I think the “day’s work” has an additional new meaning, aside from rhythm, as I am even more aware of a fixed income and the need to make funds last four to five weeks, depending on the fluctuating Social Security days. The “second Wednesday” can be anywhere from the 8th to the 14the of the month. This month is a perfect example – today is the 8th…SSI has to go 5 weeks.
Positivity seems to be my key to keeping anxiety attacks at bay. I send positive thoughts to the universe, write my monthly abundance checks, and plug away at the work. I understand art as a driving force, now that I have significant time unencumbered by the demands of the classroom. I create now because I want to, I have to….these pictures arrive in my mind and they need to be born and nurtured. I look at my calendar and smile at the blocks of unstructured time awaiting me and my machine.
What’s interesting is that I still feel guilty about taking time off to relax. When school was in session, I would be too exhausted to do anything for art, except in the summer months. Then it was two weeks to recover, a few weeks on vacation, and by the time I was in creative mode it was three weeks till school started again. I did some of my best work the first summer I didn’t have to work during the vacation, and I often think if I could have continued to create at that pace, I’d be further along in my art-making. It’s hard for me to take time to sit in a chair, enjoy the breezes, and read…or listen to music…or just be quietly by the water.
A friend went to teach in Vienna and at one of the professional development meetings the presenter gave everyone a 100 centimeter strip of paper. Take off the years on the lower end you have been alive. Tear off the years at the other end that represent average life expectancy. What you have remaining are your productive years. She wasn’t happy, as she was the oldest person in the group, and her strip of paper was pretty short. While it seems at times that 40 years of teaching has been forever, at the same time it seems like just yesterday I boarded a plane from Vermont to Maui and my first teaching job. Now I feel like I am just under 20 years to my goal, and I want to be as productive – as guilt-free with no regrets – as I can.

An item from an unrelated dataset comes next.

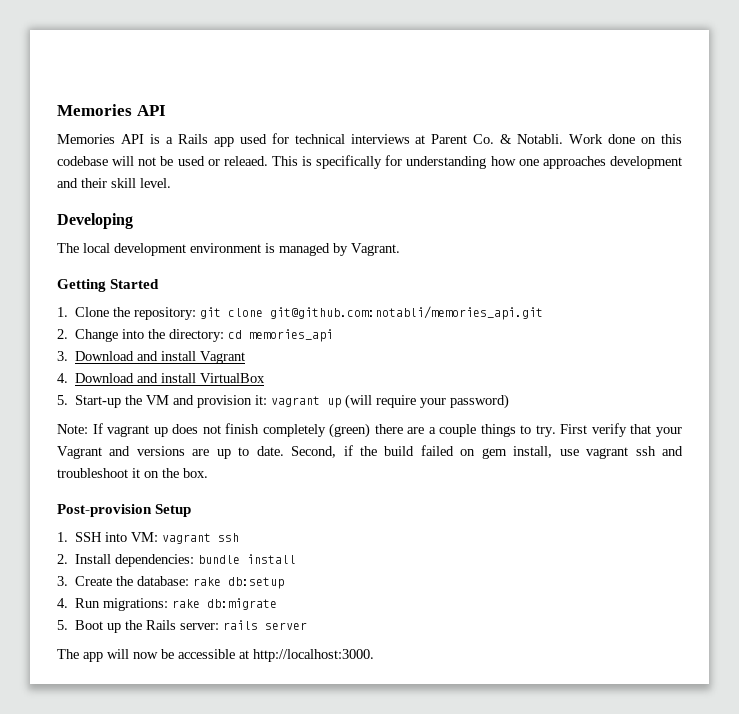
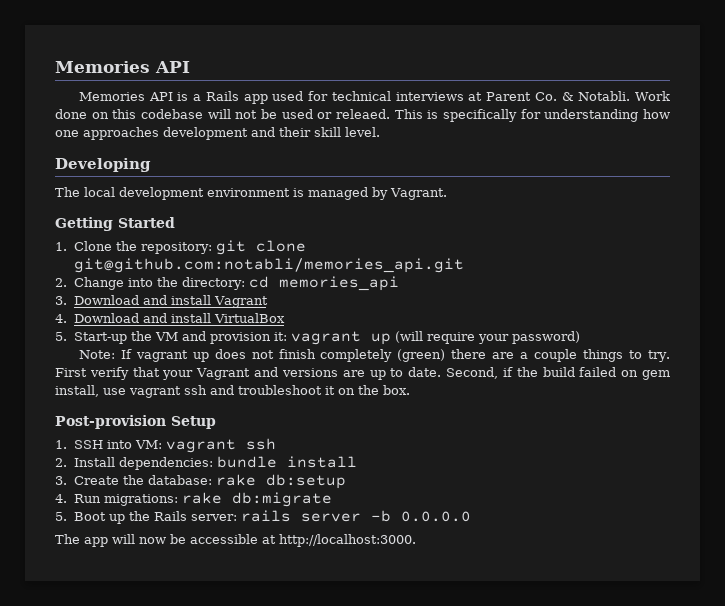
(308, 626) none -> [370,510,471,522] -b 0.0.0.0

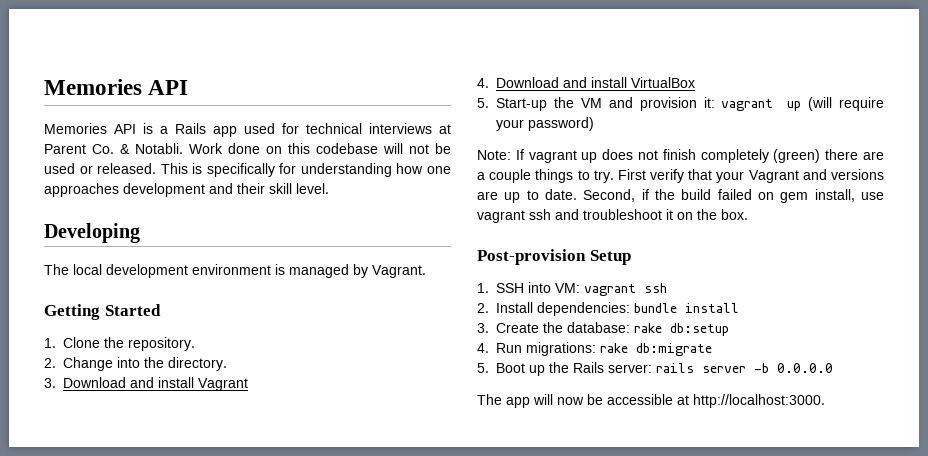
[336,109,390,119] releaed. -> [97,163,157,174] released.
[140,240,306,255] [73,258,464,273] repository: git clone git@github.com:notabli/memories_api.git -> [128,337,195,351] repository.
[181,276,399,291] directory: cd memories_api -> [168,357,227,371] directory.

The other piece I’m seeing is that as the years dwindle down and the desire to create gets stronger and more unrelenting, the vision issues become major in my mind – and in reality. Not a day goes by that I don’t think about the ‘what-ifs’, regardless of how hard I ry to stay occupied. When honest with myself, this is probably why I started writing again – the technology has improved so much that I will be able to do what I want with fiction without being able to see a keyboard.
I need every day to be productive…and I accept that that can mean I spent several hours enjoying a good book…or putting a computer jigsaw puzzle together…or walking the Charlotte Town Beach with my hubby – after sewing a fiber piece to canvas and adding a hanging system. My day’s work is enjoyable, exciting, and enviable.